It was from this vantage point that I approached this blog post about llamafile — a project which aims to make running a large language model on most computers really easy — with interest. It repackages a few of the more freely licensed LLM’s in the “llama.cpp” family, using the cosmopolitan libc technique for making a single binary executable runnable on many different computer architectures. What you get is a small (~4GB) server that runs on your computer and presents a vanilla HTML interface where you can chat with the large language model:

llavafile interface

Crucially, none of this requires the internet: interactions with the model run locally on your computer. For whatever reason it was this distinction that finally freed my mind to wander a bit…if I can try out an LLM without sending my data to someone else, or without paying someone else, or without slowly sucking some far-flung water aquifer dry, maybe it’d feel possible to do something interesting with it….

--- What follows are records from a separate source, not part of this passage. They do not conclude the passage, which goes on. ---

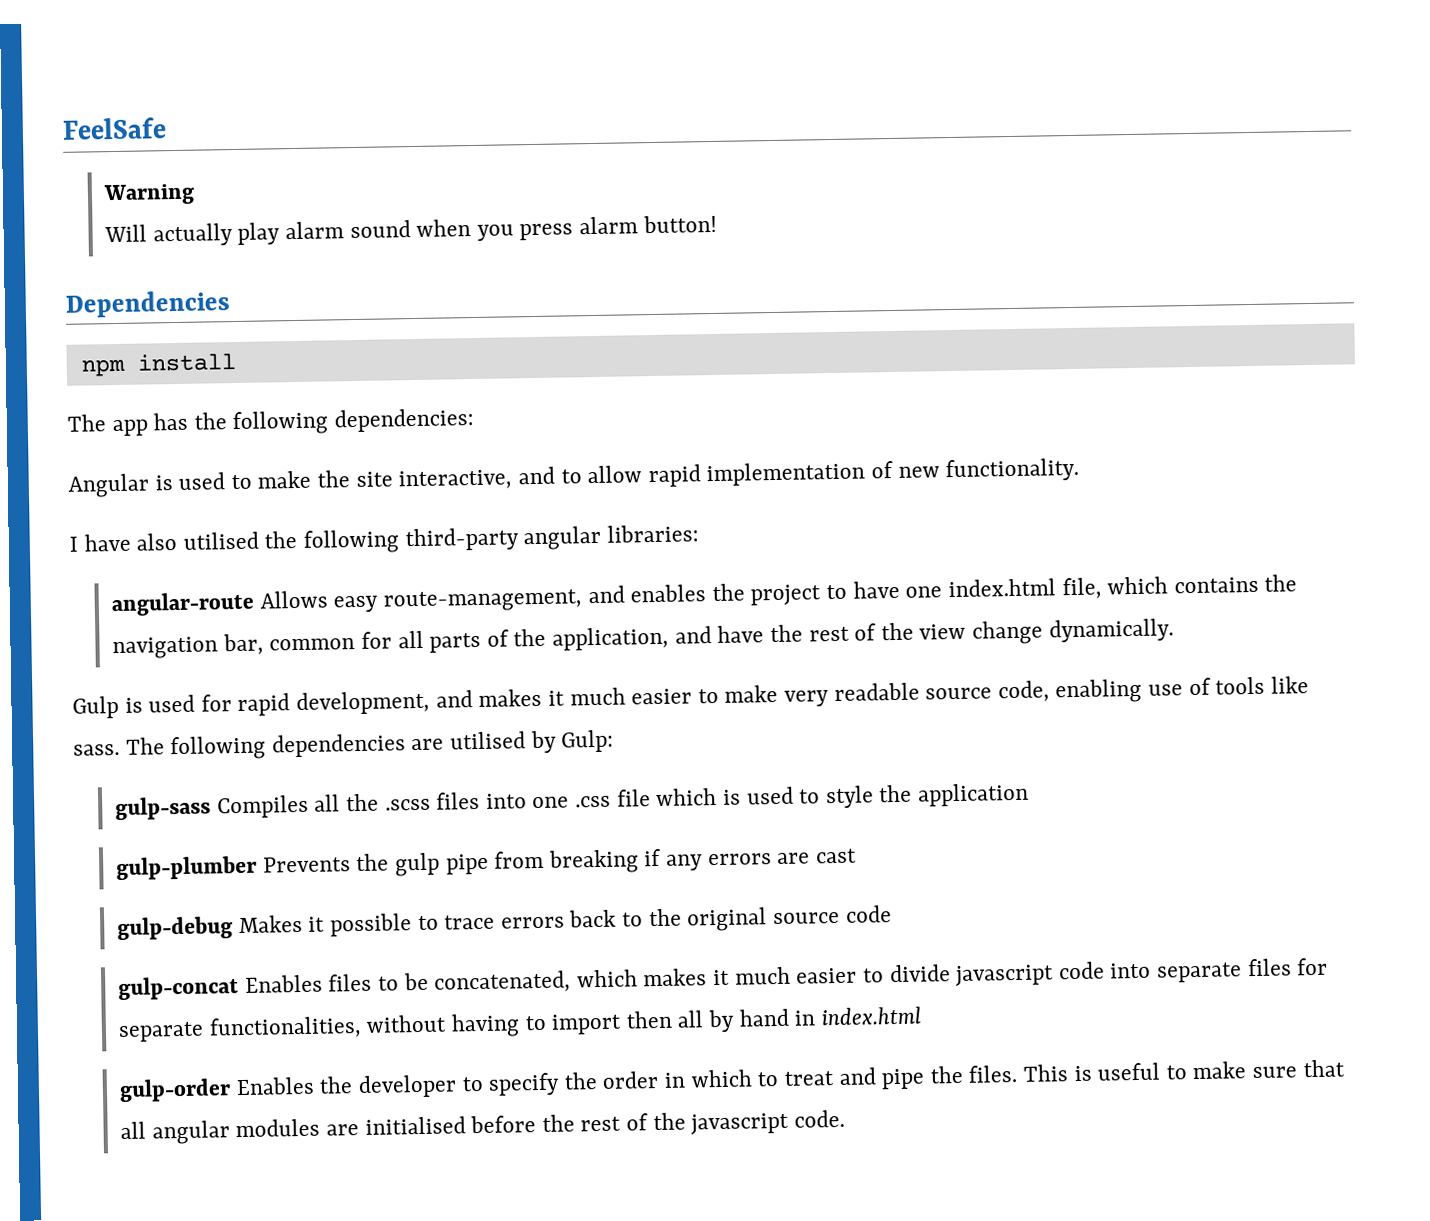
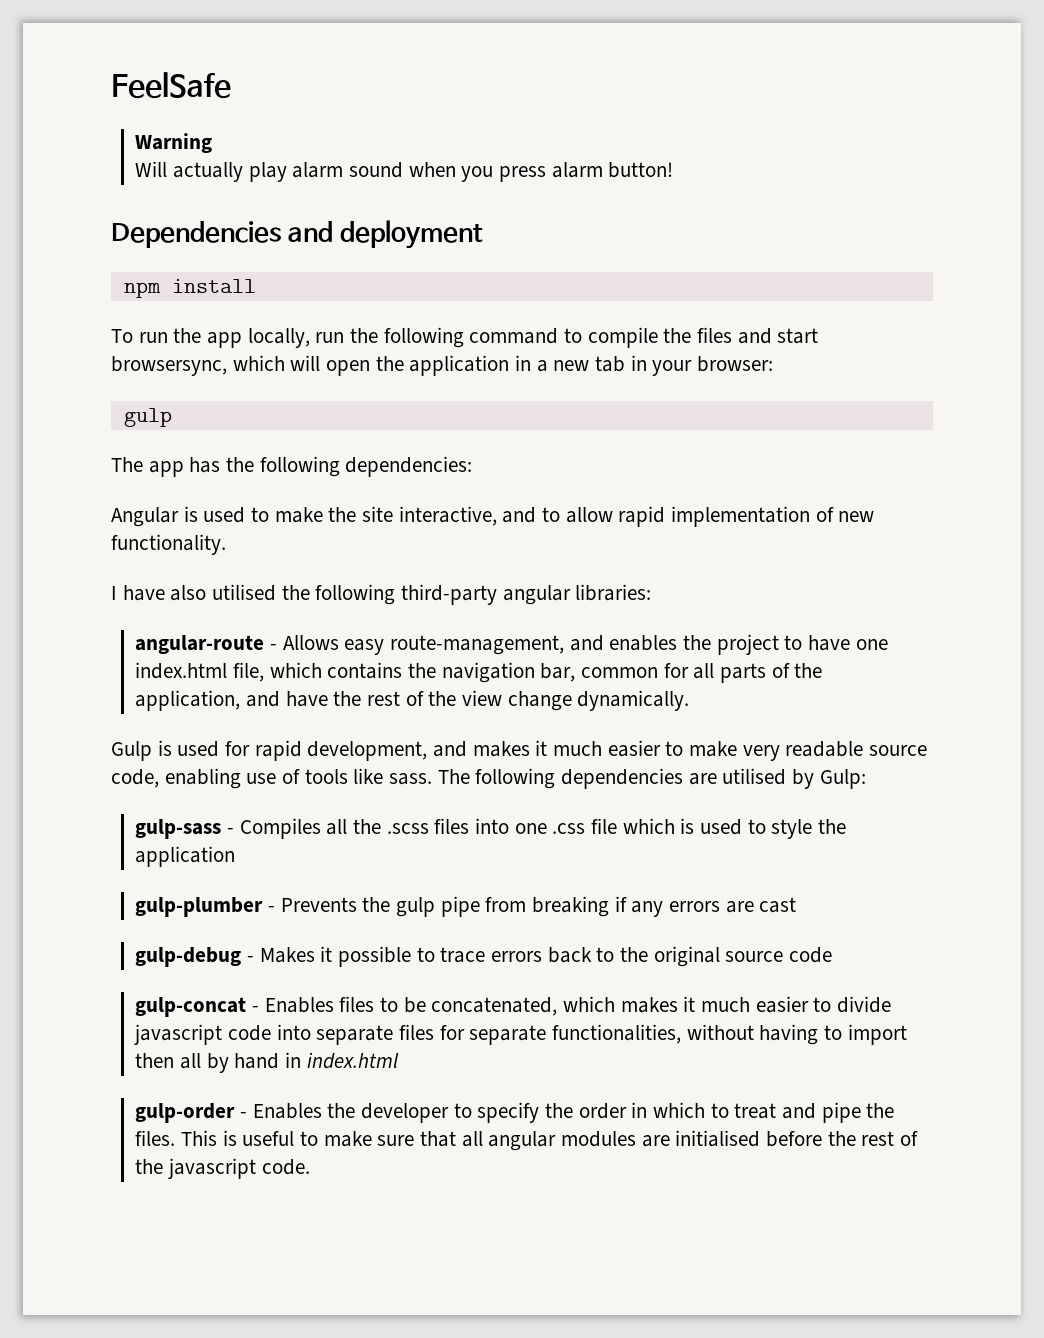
(230, 304) none -> [288,220,484,249] and deployment
(236, 362) none -> [111,327,819,348] [111,355,774,376] [123,408,172,427] // To run the app locally, run the following command to compile the files and start browsersync, which will open the application in a new tab in your browser: // gulp
(255, 604) none -> [270,644,278,650] -
(212, 808) none -> [227,828,235,834] -
(258, 868) none -> [268,906,276,912] -
(234, 928) none -> [247,956,255,962] -
(240, 988) none -> [252,1006,260,1012] -
(232, 1090) none -> [240,1112,248,1118] -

Is it possible to talk to my email??

I’ve had an email address since 2002, and have kept most of my emails since then. I don’t really spend time with my deep email archive. I’m mostly sending and receiving emails from the past month, at most. But I’ll occasionally try to remember an old link, or a place, or a story, and find email search to be wanting. Often the very simple reason email search doesn’t work is that my memory remembers something worded one way, but it was worded a different way in an email, and this type of mismatch the breaks fuzzy search logic most email apps use.

I would never in a million years submit any of my emails to a corporate large language model, but running an LLM locally presented an opportunity for seeing how the promise of “private large language models” worked in practice, using my local email archive. Like what if I could talk to my email and remember some place or thing I emailed someone about years ago? Or find a timeless url someone had once sent me? Or find some specific story someone told me once, I think? It’s tempting to picture a large database like “every email I’ve ever sent or received”, and imagine there are gems buried somewhere in there, if I could only find them.

I was specifically inspired by this blog post about “Retrieval Augmented Generation in Go” by Eli Bendersky which describes “retrieval augmented generation”, a technique where you try to ask a large language model a question, but augment the question you’re asking with extra text that’s included by finding semantically similar snippets of text from some large text corpus to the question you asked. I wanted to apply this technique to my local database of emails, so I could ask questions against my archive of emails.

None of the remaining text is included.